EngineSession (raw prompt) and EngineChat (message-history with chat template) on top of the engine isolate.
Multimodal (vision + audio) via llama.cpp's mtmd.
Persistence: EngineSession.saveState/loadState and EngineChat.saveState/loadState with metadata-validated reload.
llama-server-style context shift (ContextShiftPolicy.auto) gated on engine.canShift.
Three platform artifacts shipped from GitHub Releases:
- macOS dylib (for dart test)
- Apple xcframework (ios-arm64, ios-arm64-simulator, macos-arm64)
- Android AAR for arm64-v8a, two flavors: CPU+mtmd (~2 MB) and Hexagon NPU + OpenCL + mtmd (~3.7 MB)

Validated end-to-end on real devices #

Galaxy S23 Ultra (Snapdragon 8 Gen 2, Android 14) — Hexagon NPU reachable from a third-party Flutter app on commercial firmware.
Galaxy Fold7 (Snapdragon 8 Elite, Android 16) — same APK runs unchanged.
MacBook Pro M1 Max (macOS 26) — Metal via dylib path.
iPad M1 (iOS 26) — Metal + Accelerate BLAS via the bundled CocoaPods llama_cpp.podspec.

Bindings #

Backend inspection. engine.devices (List<BackendDevice>), engine.hasAccelerator, engine.primaryAcceleratorName, and the pre-engine LlamaBackends.list(). Tells you which backends loaded on the current device.
primaryAcceleratorName priority orders by registry name (HTP → Hexagon → Metal → CUDA → Vulkan) before type, so Snapdragon HTP wins over OpenCL even when ggml reports both as type=gpu.
KV-cache quantization.
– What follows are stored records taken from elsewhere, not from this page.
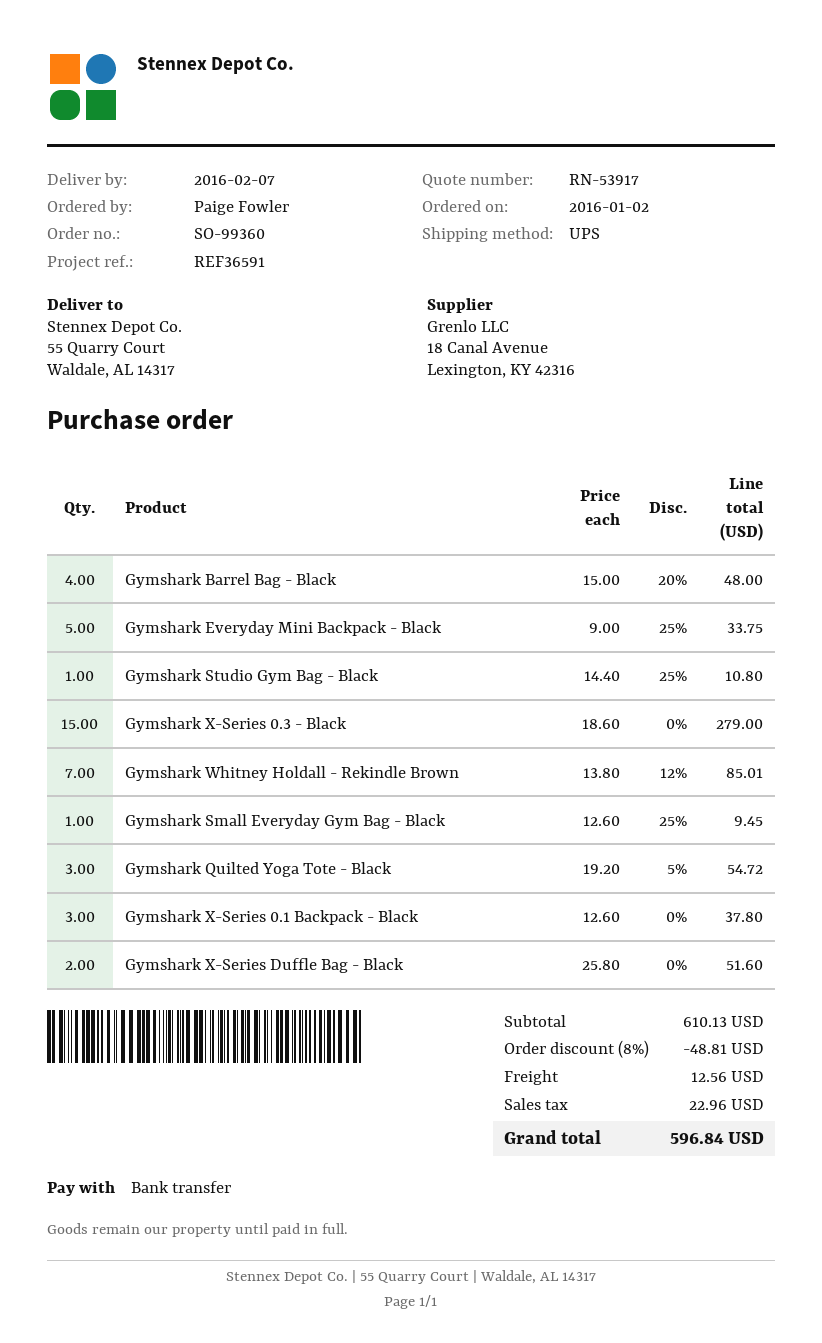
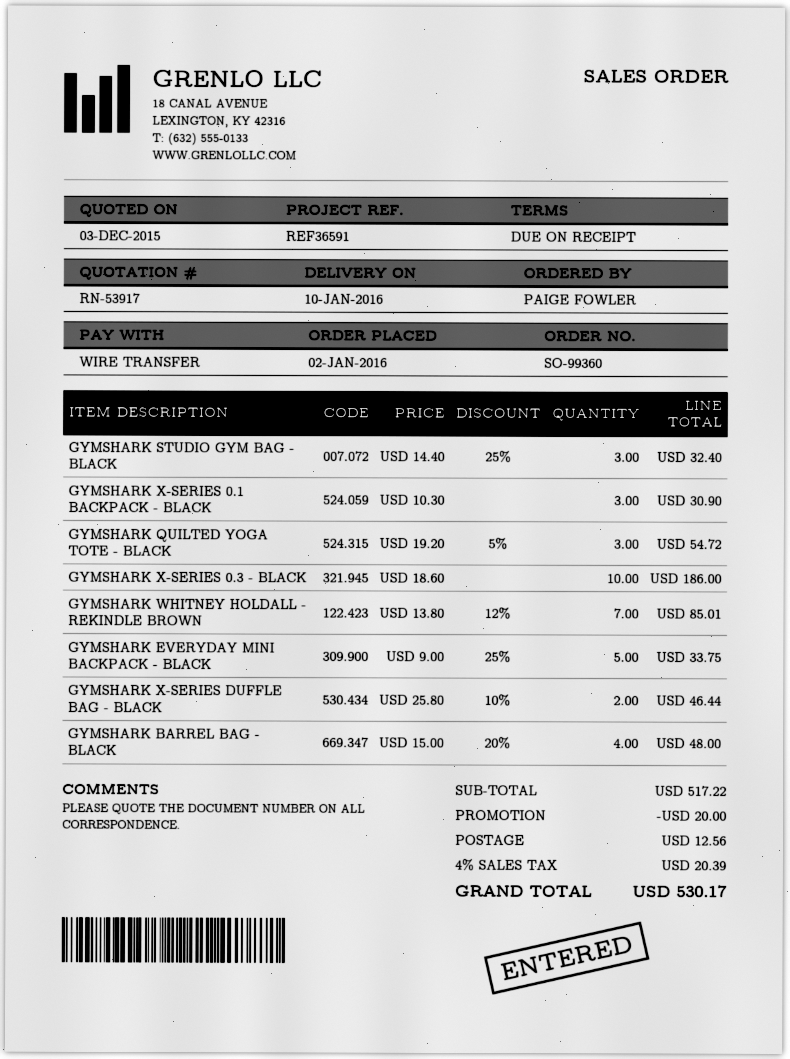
delivery date: 2016-02-07 -> 2016-01-10
Gymshark Studio Gym Bag - Black: 1 x 14.40 - 25% = 10.80 -> 3 x 14.40 - 25% = 32.40
Gymshark X-Series 0.3 - Black: 15 x 18.60 = 279.00 -> 10 x 18.60 = 186.00
Gymshark Small Everyday Gym Bag - Black: 1 x 12.60 - 25% = 9.45 -> none
Gymshark X-Series 0.1 Backpack - Black: 3 x 12.60 = 37.80 -> 3 x 10.30 = 30.90
Gymshark X-Series Duffle Bag - Black: 2 x 25.80 = 51.60 -> 2 x 25.80 - 10% = 46.44
subtotal: 610.13 -> 517.22
discount: 48.81 -> 20.00
tax: 22.96 -> 20.39
total: 596.84 -> 530.17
ContextParams.typeK / typeV accept any of KvCacheType.{f32, f16, bf16, q8_0, q4_0, q4_1, q5_0, q5_1}. q8_0 halves KV memory at small quality cost; useful on 8 GB Android devices with longer contexts.
Stderr capture. LlamaLog.captureToFile(path) / LlamaLog.restoreStderr(). Toggleable redirect of llama.cpp/ggml log lines for Android, where stderr is not connected to logcat.
Auto ADSP_LIBRARY_PATH. LlamaLibrary.load() reads /proc/self/maps on Android and exports ADSP_LIBRARY_PATH so FastRPC finds libggml-htp-v*.so skeleton libs without app-side MethodChannel plumbing.
LlamaBindings is now exported. Lets callers using the raw FFI surface type variables / pass them around without reaching into src/.
LlamaVersion is generated at build time. Exposes the package version, the llama.cpp submodule SHA + author date, and a runtime systemInfo() wrapper around llama_print_system_info() (e.g. MTL : EMBED_LIBRARY = 1 | CPU : NEON = 1 | ACCELERATE = 1 | ...).

Removed since 0.2.x #

The Llama god-class.
LlamaParent / LlamaChild / IsolateScope (replaced by LlamaEngine).
LlamaService multi-session scheduler. Mobile apps do one conversation at a time; multi-session can be added back as a higher layer if needed.
The MCP client / server / agent surface.
TextChunker (RAG helper).
Hand-written chat-format classes (ChatML, Alpaca, Gemma, Harmony). Modern llama.cpp embeds Jinja templates in the GGUF; we use llama_chat_apply_template instead.
All non-mobile platform code: Linux, Windows, CUDA, Vulkan desktop. macOS is kept as a dev/test target.
Bundled binary distribution. Native artifacts ship from GitHub Releases instead.

Known limitations #

Custom Jinja chat templates (some Unsloth quants) require manual prompt rendering. Real Jinja support is post-1.0.
HTP only engages Q4_0 / Q8_0 quants in upstream ggml-hexagon. K-quants (Q4_K_*, Q5_K_*) and I-quants (IQ*) run on OpenCL+CPU.
HTP REPACK budget is ~2 GB per session; ≥7B-class models need a multi-session pattern not yet exposed by the binding.
Multimodal generation does not auto-shift on context overflow (matches llama-server's behaviour).
Cosmetic: ggml_metal_device_free asserts at process exit because the worker doesn't dispose model/context. Harmless.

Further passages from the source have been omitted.